Change detection data:
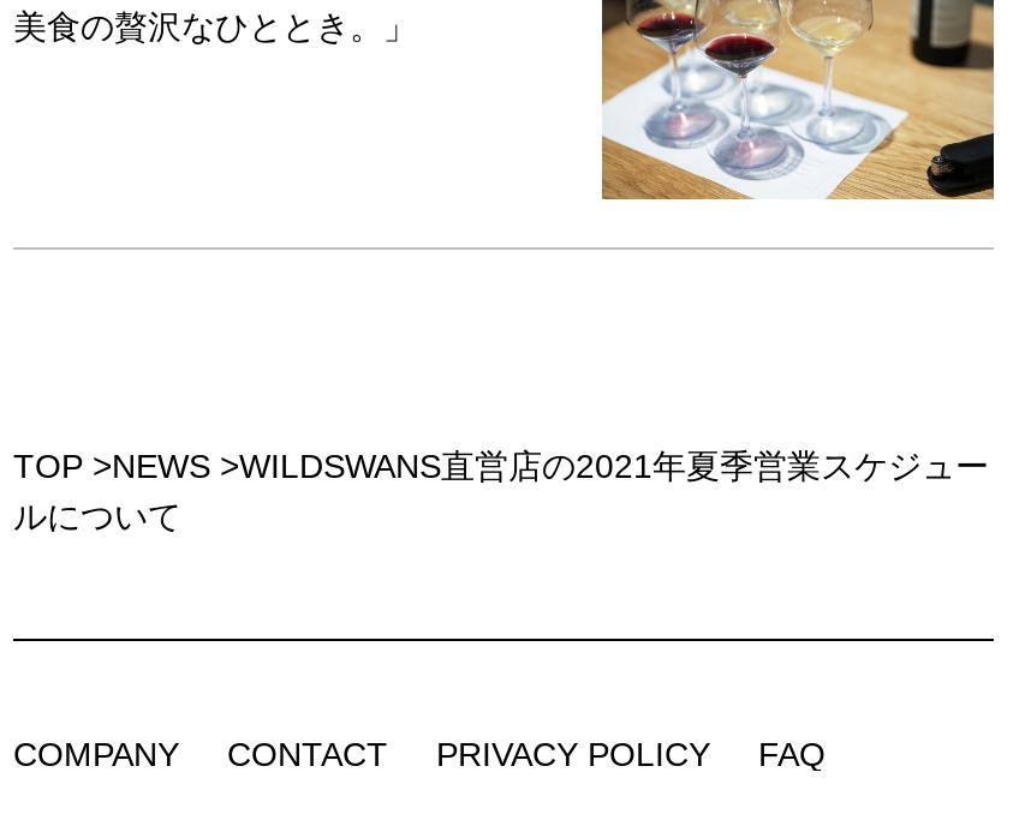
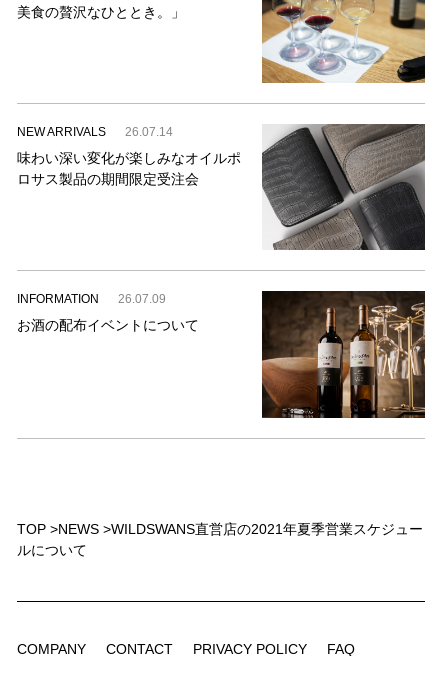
none -> [17,123,425,251] [image] | NEW ARRIVALS | 26.07.14 | 味わい深い変化が楽しみなオイルポ | ロサス製品の期間限定受注会
none -> [17,292,199,334] INFORMATION | 26.07.09 | お酒の配布イベントについて
none -> [261,290,426,419] [image]

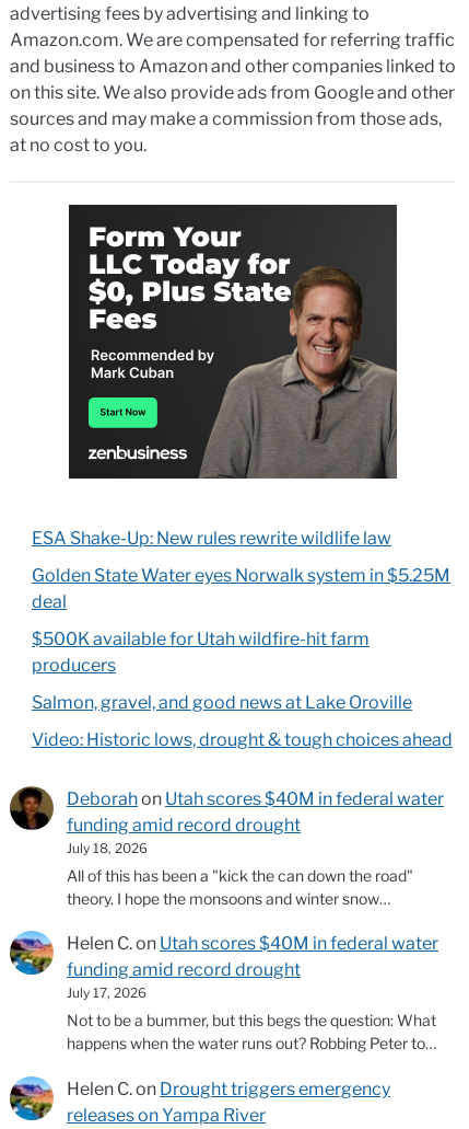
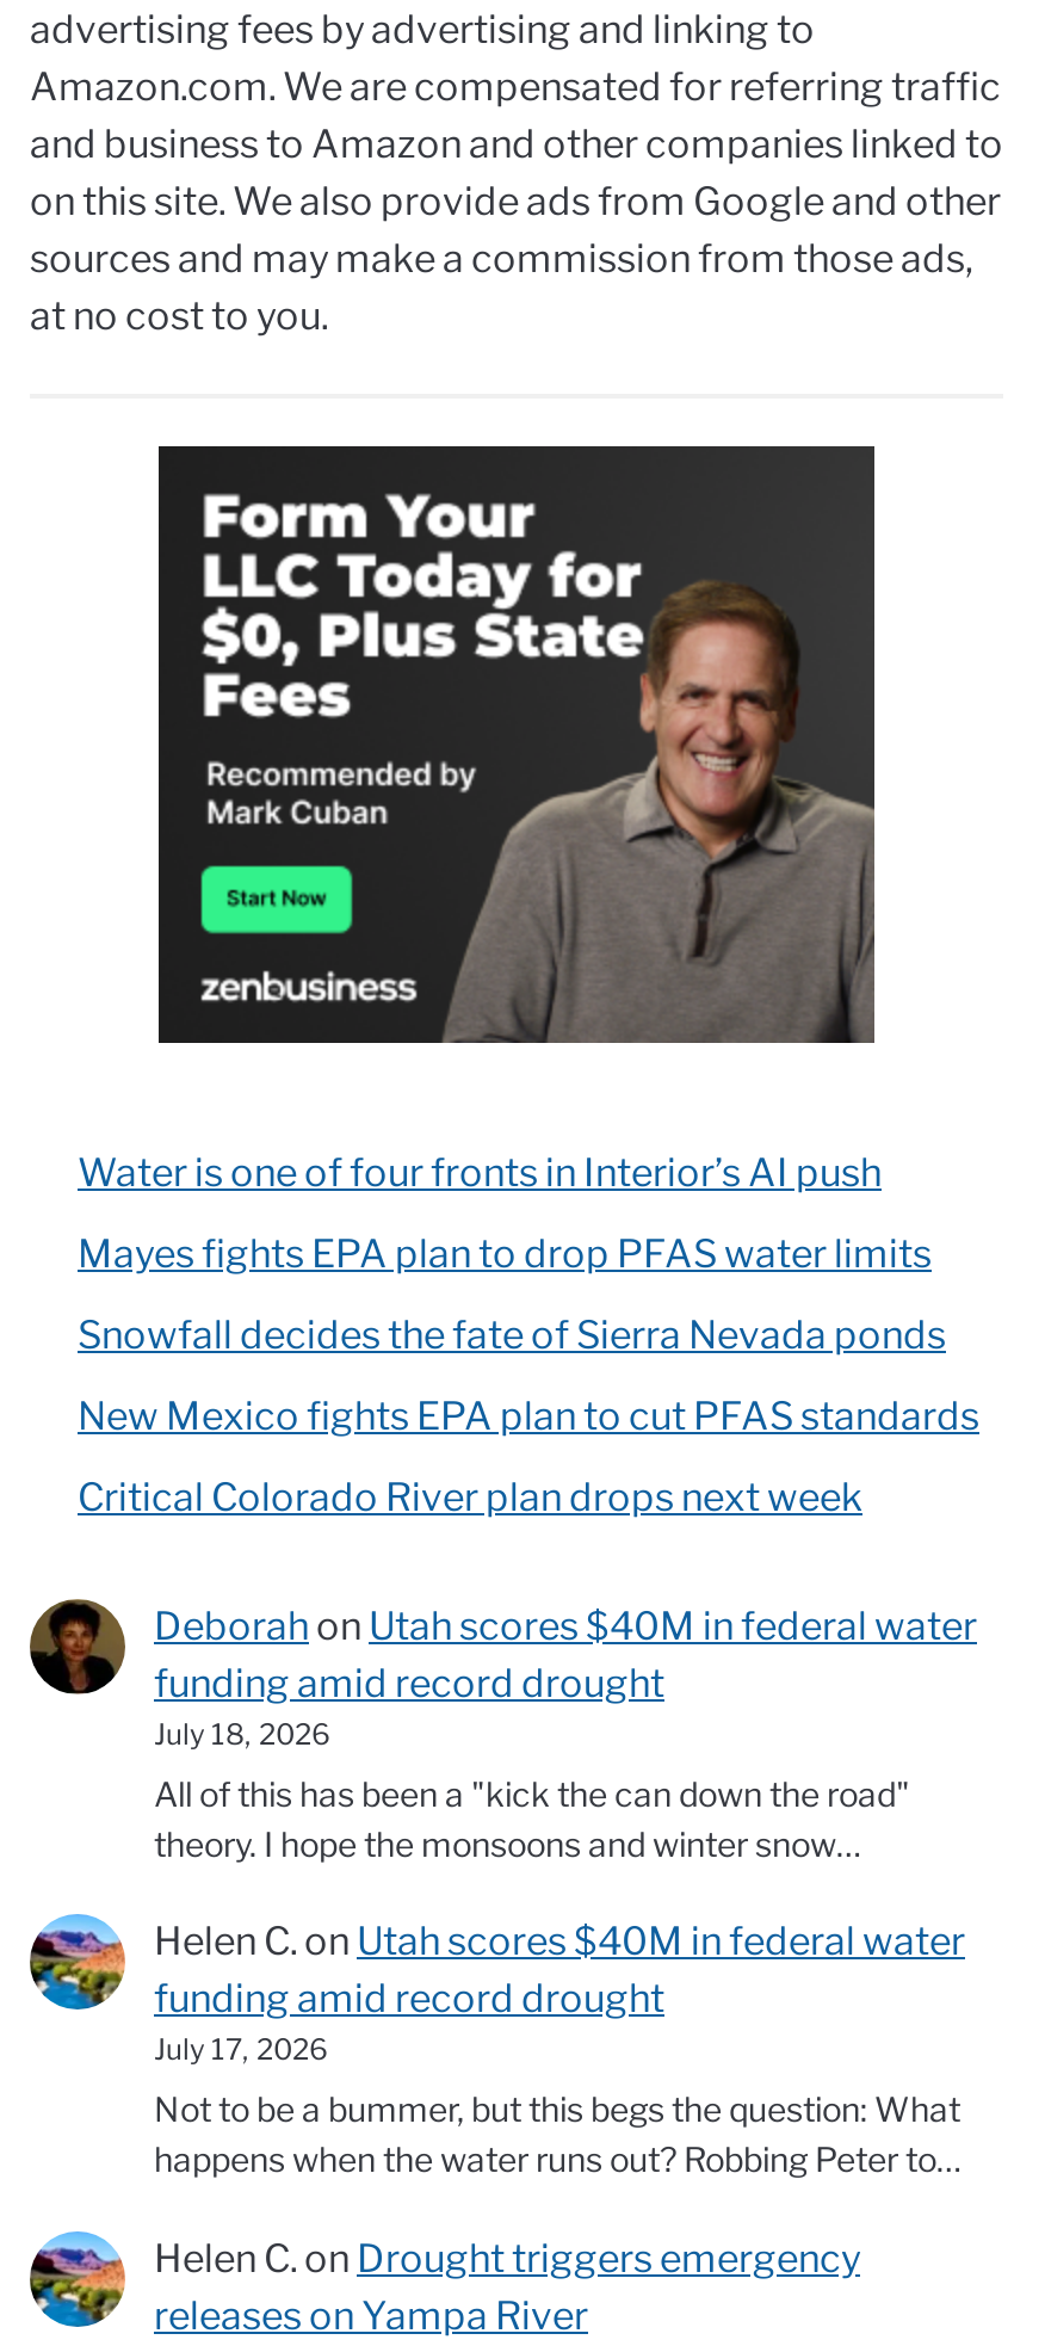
[32,528,391,548] ESA Shake-Up: New rules rewrite wildlife law -> [78,1150,882,1195] Water is one of four fronts in Interior’s AI push
[32,565,450,612] Golden State Water eyes Norwalk system in $5.25M | deal -> [78,1231,932,1276] Mayes fights EPA plan to drop PFAS water limits
[32,628,370,675] $500K available for Utah wildfire-hit farm | producers -> [78,1312,946,1357] Snowfall decides the fate of Sierra Nevada ponds
[32,692,412,713] Salmon, gravel, and good news at Lake Oroville -> [78,1393,979,1439] New Mexico fights EPA plan to cut PFAS standards
[32,729,453,750] Video: Historic lows, drought & tough choices ahead -> [78,1474,862,1520] Critical Colorado River plan drops next week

→ What needs to be done
Your copy should consist only of the lines from the one containing "none -> [17,292,199,334]" through the last line of the entries above, reproduced exactly, without pictures.

→ Your solution
none -> [17,292,199,334] INFORMATION | 26.07.09 | お酒の配布イベントについて
none -> [261,290,426,419] [image]

[32,528,391,548] ESA Shake-Up: New rules rewrite wildlife law -> [78,1150,882,1195] Water is one of four fronts in Interior’s AI push
[32,565,450,612] Golden State Water eyes Norwalk system in $5.25M | deal -> [78,1231,932,1276] Mayes fights EPA plan to drop PFAS water limits
[32,628,370,675] $500K available for Utah wildfire-hit farm | producers -> [78,1312,946,1357] Snowfall decides the fate of Sierra Nevada ponds
[32,692,412,713] Salmon, gravel, and good news at Lake Oroville -> [78,1393,979,1439] New Mexico fights EPA plan to cut PFAS standards
[32,729,453,750] Video: Historic lows, drought & tough choices ahead -> [78,1474,862,1520] Critical Colorado River plan drops next week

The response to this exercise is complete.